BUFFALO, N.Y. — Co-Anglers know there's much to learn from fishing with an Elite Series pro.
But the best lesson that these co-anglers learned on Day One of the Empire Chase presented by Mahindra Tractors was sometimes it's actually better to be in the back of the boat when bouncing along the harrowing waters of Lake Erie.
After the first day of competition, co-angler Robert Suhr was a quick learner, bagging big fish and making it back to the weigh-in in one piece. Suhr, from Rosecommon, Mich., used his familiarity with fishing Great Lakes and now sits at the head of the class with 20 pounds, 1 ounce of smallmouth bass.
Randy Bell is next in line with 19-9. Then, it's Bill Wray in third place with 18-13, Greg Hackman with at 18-7 and Lawrence Sifert at 18-6 pounds rounds out the top 5.
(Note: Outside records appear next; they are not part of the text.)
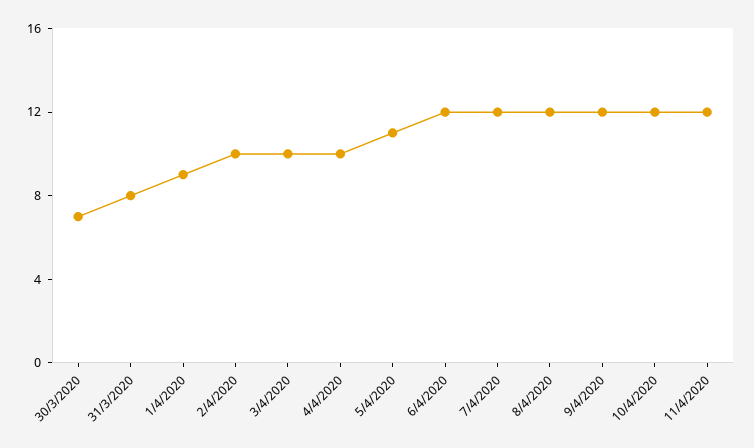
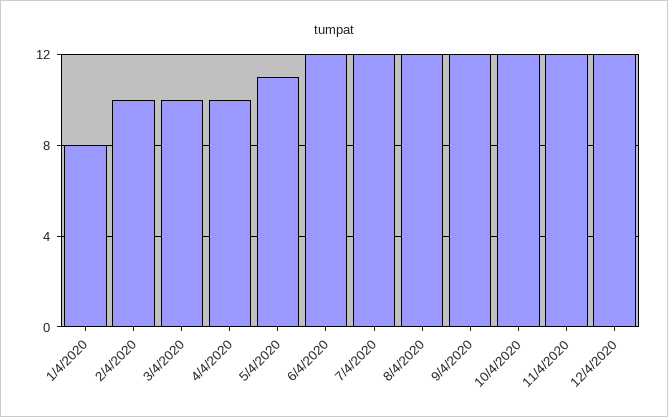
30/3/2020: 7 -> none
31/3/2020: 8 -> none
1/4/2020: 9 -> 8
12/4/2020: none -> 12

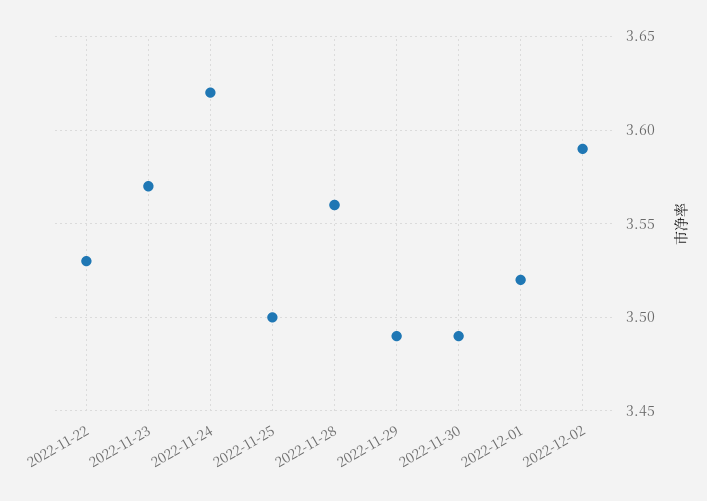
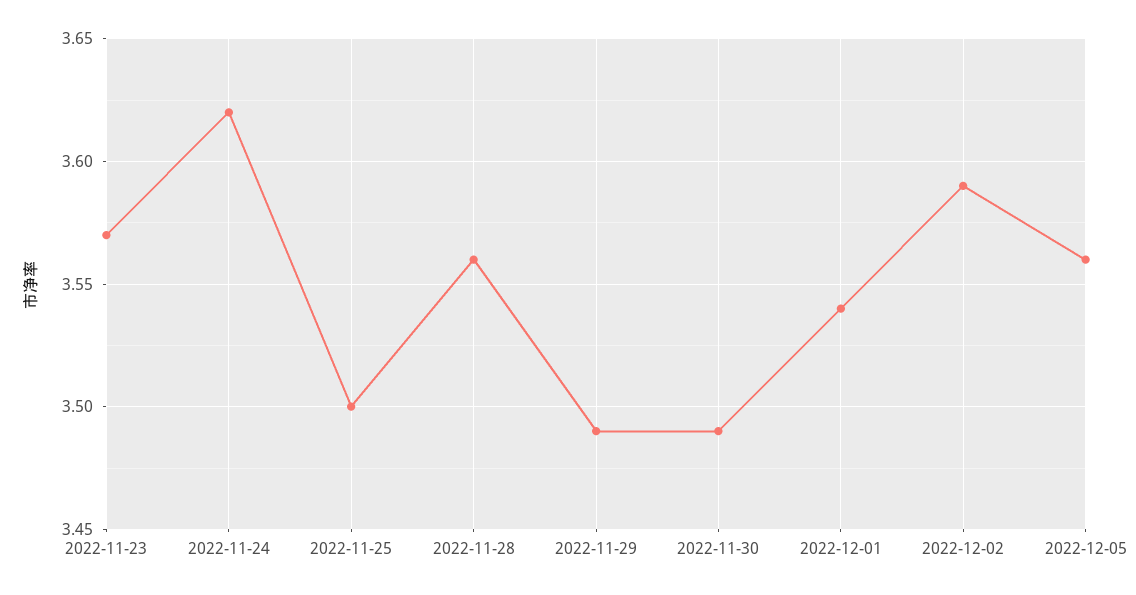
2022-11-22: 3.53 -> none
2022-12-01: 3.52 -> 3.54
2022-12-05: none -> 3.56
Wes Hood of Annandale, Va., was thrilled with the abundance of fish he experienced, but there was a caveat.
"Out in those seas, I'm glad I wasn't out on the front of the boat," Hood said. "It was an amazing day catching fish when you were nice and secure in the back of the boat."
But it wasn't just the co-anglers who were receiving a Lake Erie education. Alton Jones, fishing with co-angler Robert Green, witnessed a first on the water on Day One, as well.
"It's the first time I've ever seen someone barfing and boating a four-pounder, all at the same time," Jones said. Co-angler Green is in 11th place after the first day.
In fact, the winds whipping across Lake Erie kicked up the surf so much that Green wasn't the only co-angler who's stomach didn't agree with the conditions. Bill Valberg, a co-angler from nearby London, Ontario overcame his queasiness to find a solid bag. Fishing with Day One's pro leader Paul Hirosky, Valberg thought the rough seas might have actually helped him.
"I just puked all day," Valberg said. "I figured out the only time the bite stopped was when I stopped puking."
Co-angler Bill Spence, currently in ninth place, fished the day with Peter Thliveros. But when the rolling waters of the lake overcame him, he managed to hide his foul work from the driving Thliveros.
With some anglers making 40 mile runs one-way, time management 101 was another class that co-anglers literally sat through. If their equipment held fighting the whitecaps, many boats found themselves actually only fishing for a couple hours.
Bell, who's secondary job aboard Elite pro Greg Hackney's boat was working the all-important driftsock, was impressed with the way the two were able to get fish some 10 spots and still make the almost two-hour trip back in time.
"There really wasn't a wasted moment out there," Bell said. "Considering the conditions out there, it was incredible."
Hackney put Bell on enough good-sized fish to place him in second.
After Elite pro Todd Faircloth's boat broke down with a faulty gas line, co-angler Tim Creighton found that an effective use of time could still yield results, even when they were down for four hours trying to get the boat fixed.
"We both still got our limit," Creighton said. "And that's just a testament to knowing what you're doing even when presented with other factors."
With forecasts predicting similar weather on Day Two, they'll be much more to learn for everyone out on the water. Suhr just hopes he can retain the knowledge and position he gathered on the seas during Day One.